Category Archives: Uncategorized

RSVP corpus: Foscolo supplement, 2018

We are pleased to announce the publication of the Foscolo supplement to our corpus.

This supplementary corpus has been created to support a study into the contributions of Italian poet Ugo Foscolo to the Edinburgh Review of the Quarterly Review in 1818-1819. Foscolo broke with both reviews in 1820, allegedly because of the poor quality of the translations of his articles from Italian and French into English, executed by, among others, James Mackintosh, Francis Palgrave and Francis Jeffrey. Additionally, Foscolo objected to the cuts and interpolations the two journals operated, accusing them both of “tampering with articles”.

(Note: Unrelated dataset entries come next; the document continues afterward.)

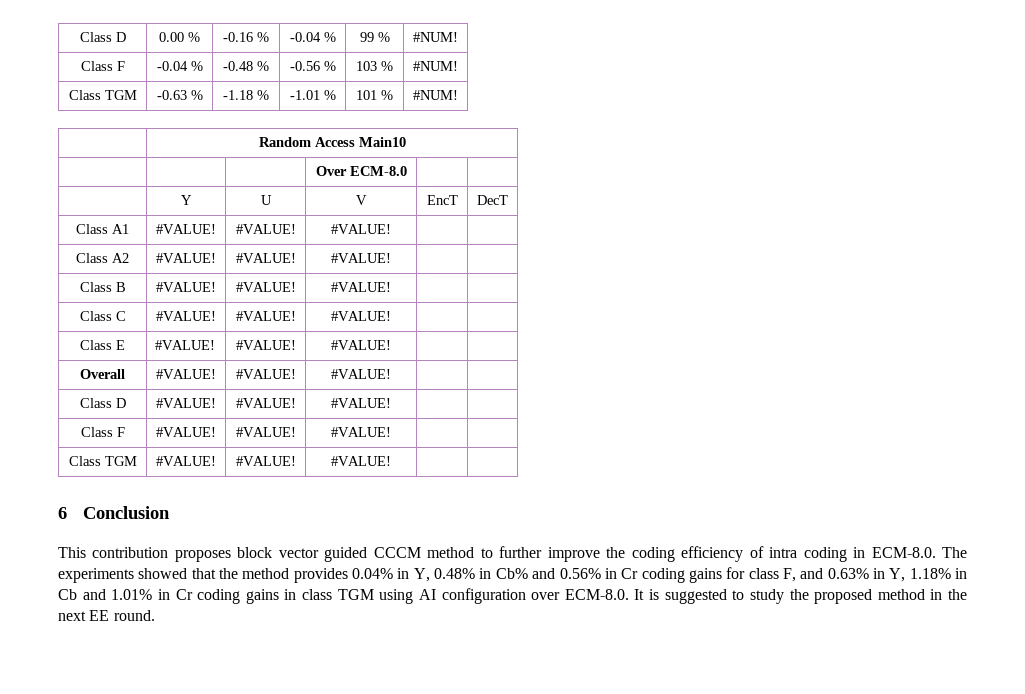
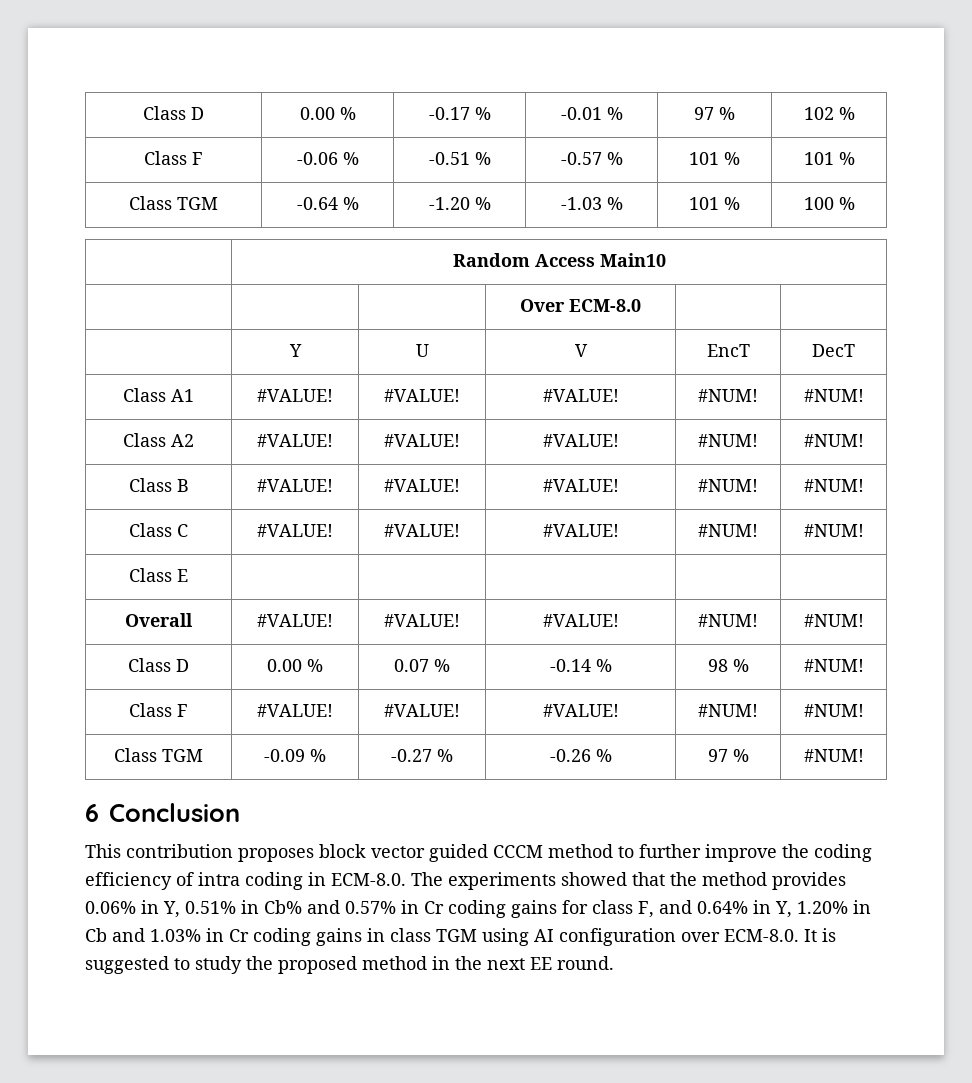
- Class D | 0.00 % | -0.16 % | -0.04 % | 99 % | #NUM!
- Class F | -0.04 % | -0.48 % | -0.56 % | 103 % | #NUM!
- Class TGM | -0.63 % | -1.18 % | -1.01 % | 101 % | #NUM!
+ Class D | 0.00 % | -0.17 % | -0.01 % | 97 % | 102 %
+ Class F | -0.06 % | -0.51 % | -0.57 % | 101 % | 101 %
+ Class TGM | -0.64 % | -1.20 % | -1.03 % | 101 % | 100 %
- Class A1 | #VALUE! | #VALUE! | #VALUE! | |
+ Class A1 | #VALUE! | #VALUE! | #VALUE! | #NUM! | #NUM!
- Class A2 | #VALUE! | #VALUE! | #VALUE! | |
+ Class A2 | #VALUE! | #VALUE! | #VALUE! | #NUM! | #NUM!
- Class B | #VALUE! | #VALUE! | #VALUE! | |
+ Class B | #VALUE! | #VALUE! | #VALUE! | #NUM! | #NUM!
- Class C | #VALUE! | #VALUE! | #VALUE! | |
+ Class C | #VALUE! | #VALUE! | #VALUE! | #NUM! | #NUM!
- Class E | #VALUE! | #VALUE! | #VALUE! | |
+ Class E | | | | |
- Overall | #VALUE! | #VALUE! | #VALUE! | |
- Class D | #VALUE! | #VALUE! | #VALUE! | |
+ Overall | #VALUE! | #VALUE! | #VALUE! | #NUM! | #NUM!
+ Class D | 0.00 % | 0.07 % | -0.14 % | 98 % | #NUM!
- Class F | #VALUE! | #VALUE! | #VALUE! | |
- Class TGM | #VALUE! | #VALUE! | #VALUE! | |
+ Class F | #VALUE! | #VALUE! | #VALUE! | #NUM! | #NUM!
+ Class TGM | -0.09 % | -0.27 % | -0.26 % | 97 % | #NUM!
- This contribution proposes block vector guided CCCM method to further improve the coding efficiency of intra coding in ECM-8.0. The experiments showed that the method provides 0.04% in Y, 0.48% in Cb% and 0.56% in Cr coding gains for class F, and 0.63% in Y, 1.18% in Cb and 1.01% in Cr coding gains in class TGM using AI configuration over ECM-8.0. It is suggested to study the proposed method in the next EE round.
+ This contribution proposes block vector guided CCCM method to further improve the coding efficiency of intra coding in ECM-8.0. The experiments showed that the method provides 0.06% in Y, 0.51% in Cb% and 0.57% in Cr coding gains for class F, and 0.64% in Y, 1.20% in Cb and 1.03% in Cr coding gains in class TGM using AI configuration over ECM-8.0. It is suggested to study the proposed method in the next EE round.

This follow on study aimed to investigate if Foscolo’s claims were a convenient fiction or a fact that can be tested empirically. The corpus is our raw data to allow an assessment of Digital Humanities methodologies, such as stylometry and corpus stylistics, and if they can help confirm or deny Foscolo’s claims.

The Foscolo supplement contains all five articles written by Ugo Foscolo and published in either the Review. There are three versions of each article: the source, dirty text; the corrected, clean text; and the fully curated and marked-up TEI XML version.

The corpus is released under the Creative Commons Attribution-ShareAlike 4.0 International (CC BY-SA 4.0) Licence).

The corpus’ DOI is 10.21954/ou.rd.7472210, and may be downloaded from the A Question of Style project’s
online data site.

Raw text corpus

To supplement our curated corpus of 85 articles drawn from the Edinburgh Review and Quarterly Review,  we have published the raw texts from which the corpus was prepared.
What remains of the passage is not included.